I've attempted to write a text file on a Fedora 29 Virtual Machine using a number of different approaches, however when the file size grows large enough (~5 MB), the VM crashes, and on restart Fedora gives the following error message:
GNOME Shell
Application Crash
Sampling of crash details:
Likely crash reason: Jump to an invalid address
Exploitable rating (0-9 scale): 6
reason gnome-shell killed by SIGSEGV
…
General details:
-Compiling using gcc
-Using Oracle VirtualBox
-Host Machine is Windows 10
-On crash, the Virtual Box immediately restarts with the abrt-applet process running
-The host machine has no error messages
Here's my most recent approach, inspired by this great question:
#include <fstream>
#include <string>
int main()
std::string data(5 * 1024 * 1024, 'b'); // The huge-ish data string
std::ofstream file; // Manually change the size of the internal buffer
const unsigned int bufferSize = 4096;
// I have played around with various powers of 2, 2024
// has been the most stable, but not stable enough to
// write past 10 MB
char buffer[bufferSize];
file.rdbuf()->pubsetbuf(buffer, bufferSize);
file.open("datafile.txt", std::ios::trunc
I've also attempted flushing the internal buffer line by line, once every 10, 50, 100 lines etc.

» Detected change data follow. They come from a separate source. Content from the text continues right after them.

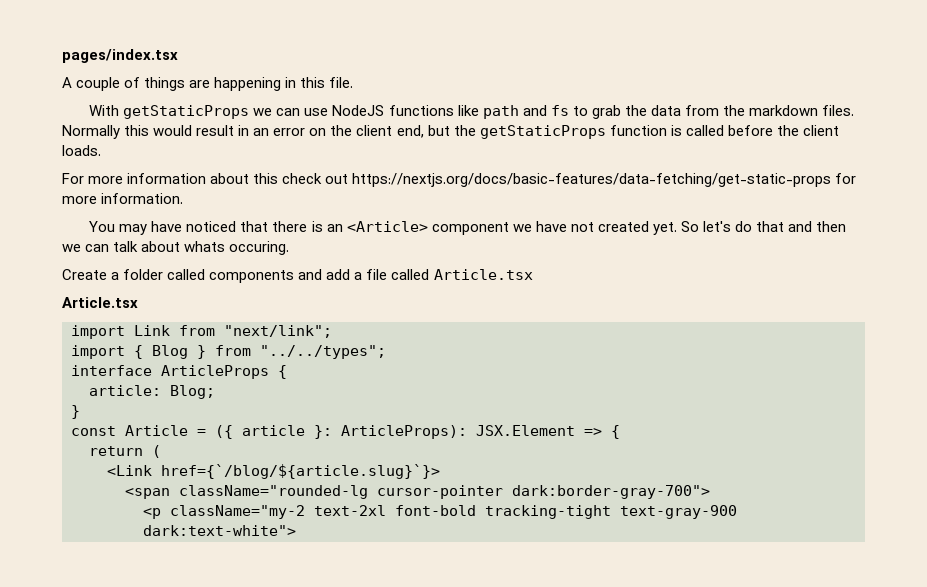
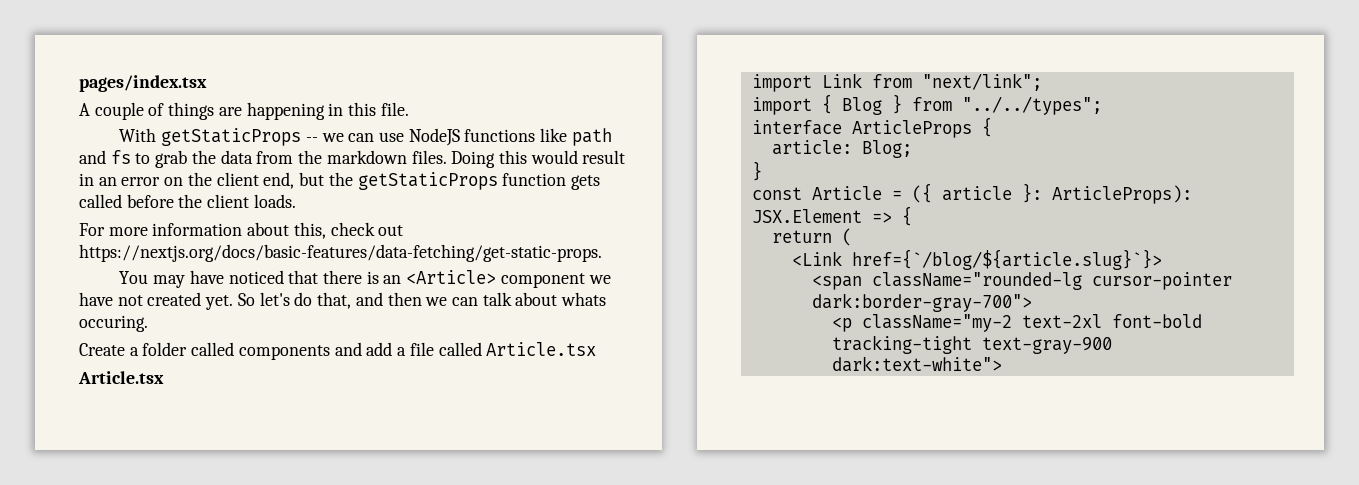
(250, 112) none -> [305,137,318,142] --
[62,125,120,139] Normally -> [451,151,496,168] Doing
[670,125,682,136] is -> [570,175,600,190] gets
[253,173,279,184] this -> [293,222,326,239] this,
[352,173,857,187] [62,193,184,204] https://nextjs.org/docs/basic-features/data-fetching/get-static-props for more information. -> [79,244,602,262] https://nextjs.org/docs/basic-features/data-fetching/get-static-props.
[756,221,785,232] that -> [317,292,352,309] that,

My first and most naïve attempt was throwing the whole string into the ofstream at once with the insertion operator and hoping the ofstream's internal buffering would chunk up the string appropriately.
The text files that are written prior to the VM crash are typically mostly complete, with some portions of the screen turning black while browsing. However the underlying text can be seen by highlighting, oddly enough...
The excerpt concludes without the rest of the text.